You'd be better off trying to understand the explanations of why your proof is wrong.
>Is it possible to express finiteness in ZF?
Yes.
>Yes, because N (the set of natural numbers) is expressible in ZF.
No, we could express finiteness even without N.
>Why the set N is expressible in ZF? >Because of the axioms of ZF. > >the axiom of infinity states > >There exists a set A such that 0 is in A and for all x, if x is in A, >then >xU{x}=S(x) is in A. > >I showed that the set A which its exsitence is asserted by axiom of >infinity, and >it has no elements with an infinite descending chain each a member of >the next, >is of the form ($$A=\bigcup_{z\in B}{\Omega_{z}}$$), which is not >firstorder >expressible.
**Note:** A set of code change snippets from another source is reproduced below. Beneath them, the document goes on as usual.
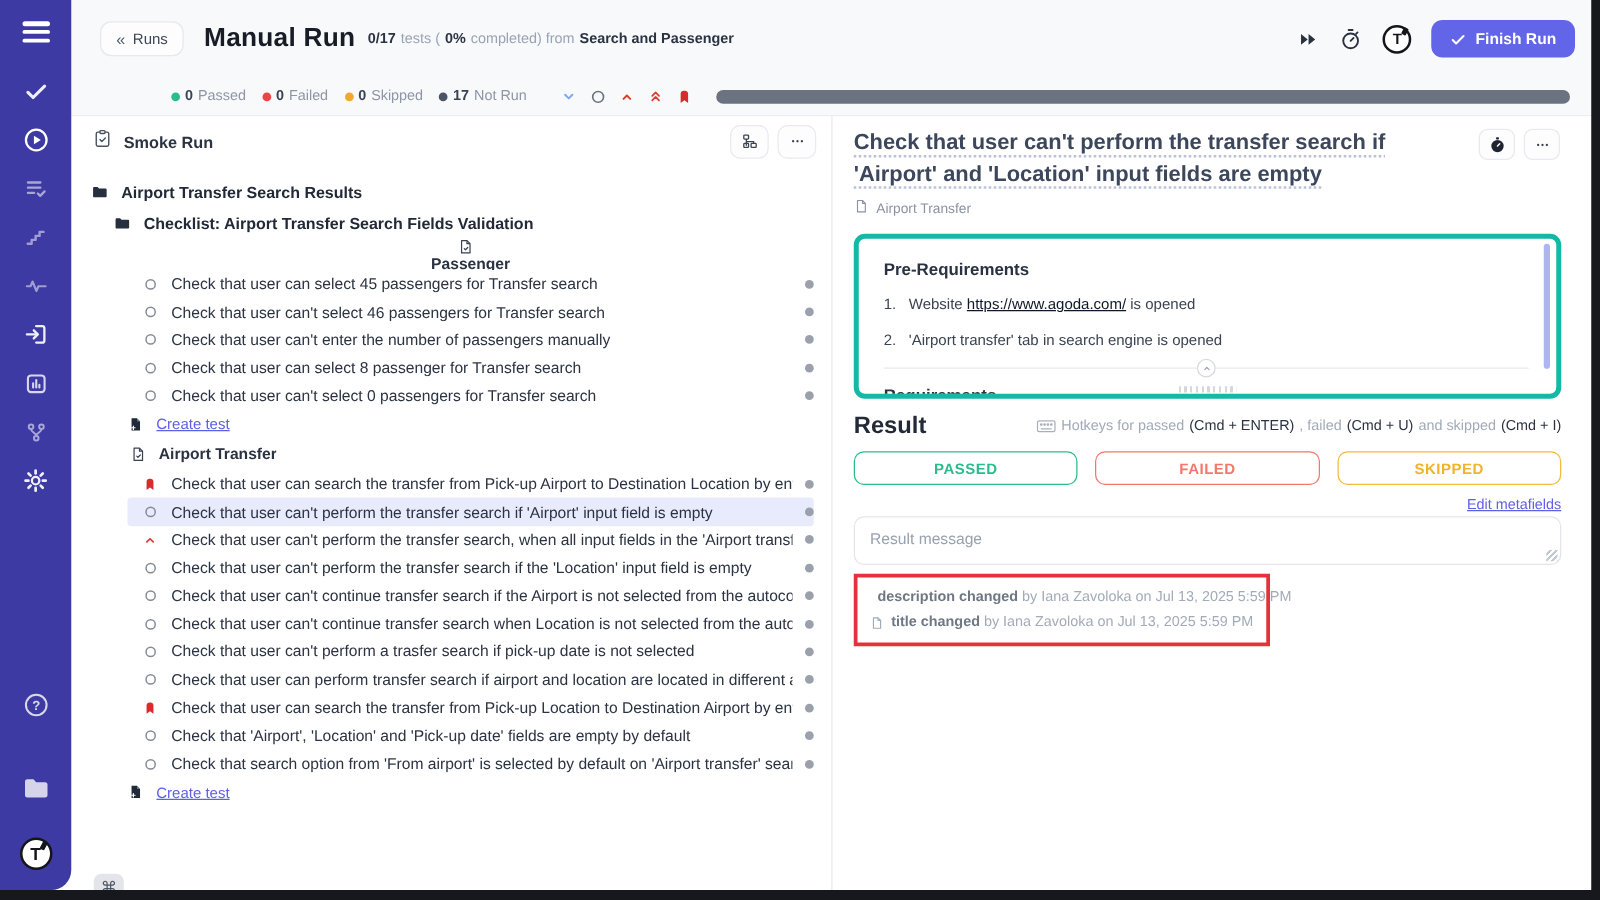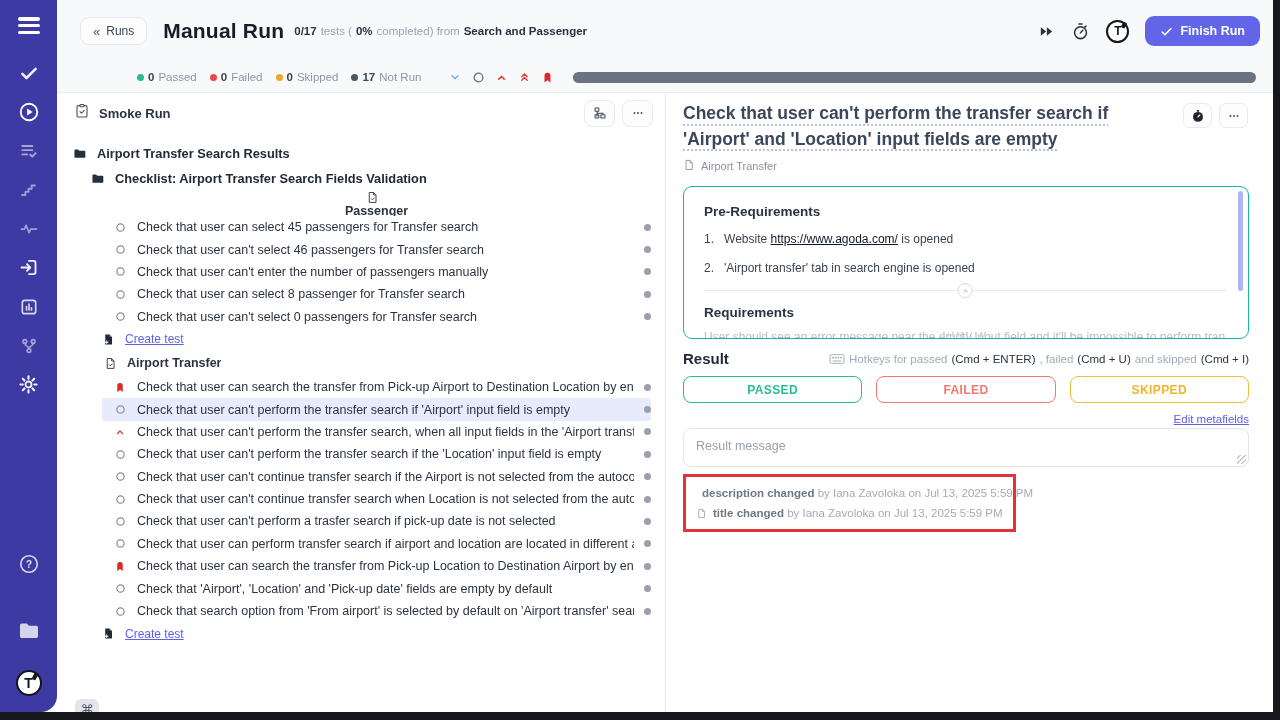--- a/index.html
+++ b/index.html
@@ -72,37 +72,37 @@
   .enddot { width:7px; height:7px; border-radius:50%; background:#9aa1ad; margin-left:10px; flex:none; }
 
   
   .rpanel { flex:1; min-width:0; position:relative; padding:8px 17px 0 17px; }
   .rp-actions { position:absolute; top:10px; right:32px; display:flex; gap:7px; }
   .rp-btn { width:29px; height:25px; border:1px solid #e9eaef; background:#fdfdfe; border-radius:7px;
             display:flex; align-items:center; justify-content:center; cursor:pointer; color:#3c4454; }
   .rp-title { font-size:17.5px; font-weight:600; color:#3c475c; line-height:25.5px; padding-right:92px;
               text-decoration:underline dotted #b9c0d8 1.5px; text-underline-offset:5px; cursor:text; }
   .rp-suite { display:flex; align-items:center; gap:6px; margin-top:7px; font-size:11px; color:#8a93a3; }
-  .scrollcard { margin-top:13px; margin-right:14px; border:1px solid #14b8a6; border-radius:9px; background:#fff;
-                height:153px; position:relative; padding:17px 22px 0 20px; overflow:hidden; }
+  .scrollcard { margin-top:13px; margin-right:14px; border:4px solid #14b8a6; border-radius:9px; background:#fff;
+                height:132px; position:relative; padding:17px 22px 0 20px; overflow:hidden; }
   .sc-h { font-size:13.5px; font-weight:700; color:#2b3342; }
   .sc-list { margin-top:13px; font-size:12px; color:#3a4352; }
   .sc-li { display:flex; gap:10px; margin-bottom:15px; align-items:baseline; }
   .sc-num { color:#3a4352; }
   .sc-li a { color:#0f172a; text-decoration:underline; cursor:pointer; }
   .sc-div { position:relative; border-top:1px solid #e8eaee; margin:4px 0 14px 0; }
   .sc-toggle { position:absolute; left:50%; top:-8px; transform:translateX(-50%); width:15px; height:15px;
                border-radius:50%; background:#fff; border:1px solid #d7dae1; display:flex; align-items:center;
                justify-content:center; cursor:pointer; color:#9aa3b2; font-size:8px; }
   .sc-clip { margin-top:10px; font-size:12px; color:#b6bcc7; white-space:nowrap; overflow:hidden; }
   .sc-thumb { position:absolute; right:5px; top:4px; width:5px; height:100px; border-radius:3px; background:#aeb6f2; }
   .sc-grip { position:absolute; bottom:1px; left:50%; transform:translateX(-50%); width:46px; height:5px;
              background:repeating-linear-gradient(90deg,#d3d7de 0 1.8px,transparent 1.8px 4.6px); cursor:row-resize;}
   .result-row { display:flex; align-items:center; margin-top:11px; margin-right:14px; }
-  .result-h { font-size:15px; font-weight:700; color:#222a37; }
+  .result-h { font-size:19px; font-weight:700; color:#222a37; }
   .hotkeys { margin-left:auto; display:flex; align-items:center; gap:4px; font-size:11.5px; color:#a2aab8; }
   .hotkeys b { color:#2b3342; font-weight:400; }
   .verdicts { display:flex; gap:14px; margin-top:9px; margin-right:14px; }
   .vbtn { flex:1; height:27px; border-radius:8px; background:#fff; font-size:12px; font-weight:600;
           letter-spacing:.4px; cursor:pointer; }
   .v-pass { border:1.6px solid #2abd8c; color:#2abd8c; }
   .v-fail { border:1.6px solid #f4776b; color:#f4776b; }
   .v-skip { border:1.6px solid #f2bb3b; color:#f0b42c; }
   .meta-link-row { display:flex; justify-content:flex-end; margin:10px 14px 3px 0; }
   .meta-link { font-size:11.5px; color:#5d61e4; text-decoration:underline; cursor:pointer; }

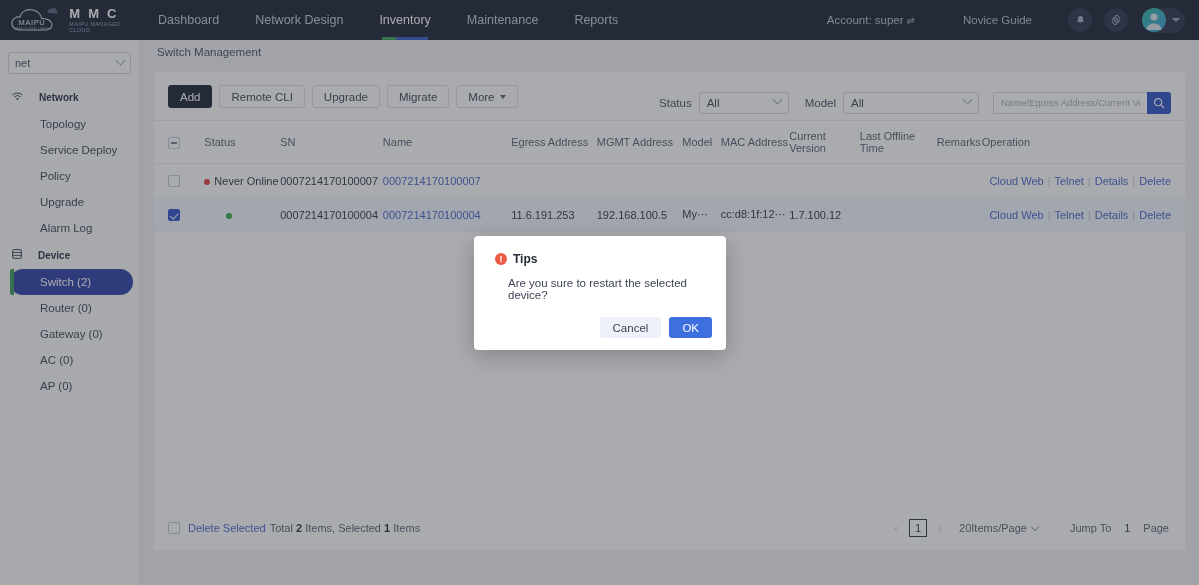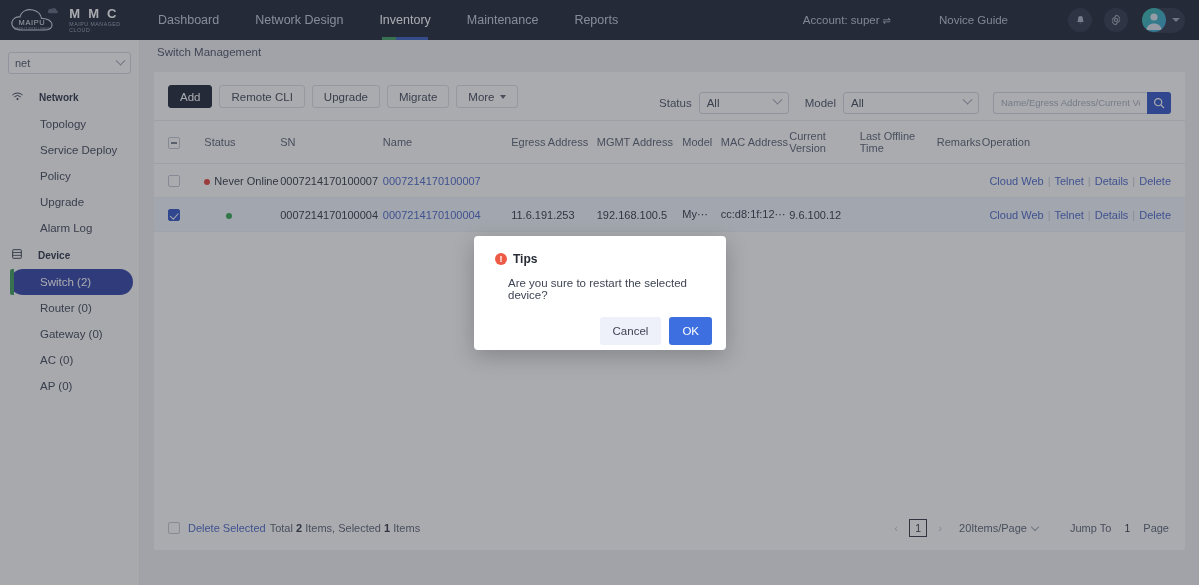--- a/index.html
+++ b/index.html
@@ -54,21 +54,21 @@
   }
   .underline .seg-green { width: 14px; background: #3d9b5a; }
   .underline .seg-blue { flex: 1; background: #3a5bbf; }
 
   .topright {
     margin-left: auto; display: flex; align-items: center;
     padding-right: 14px; gap: 2px;
   }
   .acct { color: #b9c0cf; font-size: 11.5px; margin-right: 46px; white-space: nowrap; cursor: pointer;}
   .acct .swap { font-size: 10px; margin-left: 3px; }
-  .novice { color: #b9c0cf; font-size: 11.5px; margin-right: 48px; cursor: pointer; white-space: nowrap;}
+  .novice { color: #b9c0cf; font-size: 11.5px; margin-right: 24px; cursor: pointer; white-space: nowrap;}
   .circ-btn {
     width: 24px; height: 24px; border-radius: 50%;
     background: #2b3245;
     display: flex; align-items: center; justify-content: center;
     margin-left: 10px; cursor: pointer;
   }
   .avatar-wrap {
     display: flex; align-items: center;
     background: #2b3245; border-radius: 13px;
     height: 25px; padding: 0 5px 0 0; margin-left: 12px; cursor: pointer;
@@ -292,21 +292,21 @@
   .modal-title { font-size: 12px; font-weight: bold; color: #262b36; }
   .modal-body {
     font-size: 11.5px; color: #3f4555;
     padding: 11px 0 0 34px;
   }
   .modal-actions {
     display: flex; justify-content: flex-end; align-items: center;
     padding: 16px 14px 0 0; gap: 8px;
   }
   .mbtn {
-    height: 28px; border-radius: 3px;
+    height: 21px; border-radius: 3px;
     font-size: 11.5px; padding: 0 13px;
     display: flex; align-items: center; justify-content: center;
     cursor: pointer;
   }
   .mbtn.cancel { background: #eef0fa; color: #3f4555; }
   .mbtn.ok { background: #3d6fe0; color: #ffffff; }
 </style>
 </head>
 <body>
 
@@ -515,21 +515,21 @@
             </td>
             <td style="padding-left:14px">
               <span class="dot green" style="margin-left:22px"></span><span class="status-txt"></span>
             </td>
             <td>0007214170100004</td>
             <td><span class="link">0007214170100004</span></td>
             <td>11.6.191.253</td>
             <td>192.168.100.5</td>
             <td>My⋯</td>
             <td>cc:d8:1f:12⋯</td>
-            <td>9.6.100.12</td>
+            <td>1.7.100.12</td>
             <td></td>
             <td></td>
             <td style="text-align:right;padding-right:14px">
               <span class="op-link">Cloud Web</span><span class="op-sep">|</span><span class="op-link">Telnet</span><span class="op-sep">|</span><span class="op-link">Details</span><span class="op-sep">|</span><span class="op-link">Delete</span>
             </td>
           </tr>
         </tbody>
       </table>
 
       <div class="tfoot">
Hence, to establish ZF, you have to assume the existence >a set >which is not firstorder expressible. This contradicts the assumption >that ZF is >a firstorder theory. > >If you would like to have ZF as a firstorder theory, then the set A >which its >existence is asserted by axiom of infinity has an infinite descending >chain each >a member of the next, a contradiction. > >Regards, >Omar hosseiny
David C. Ullrich
"Understanding Godel isn't about following his formal proof. That would make a mockery of everything Godel was up to." (John Jones, "My talk about Godel to the postgrads." in sci.logic.)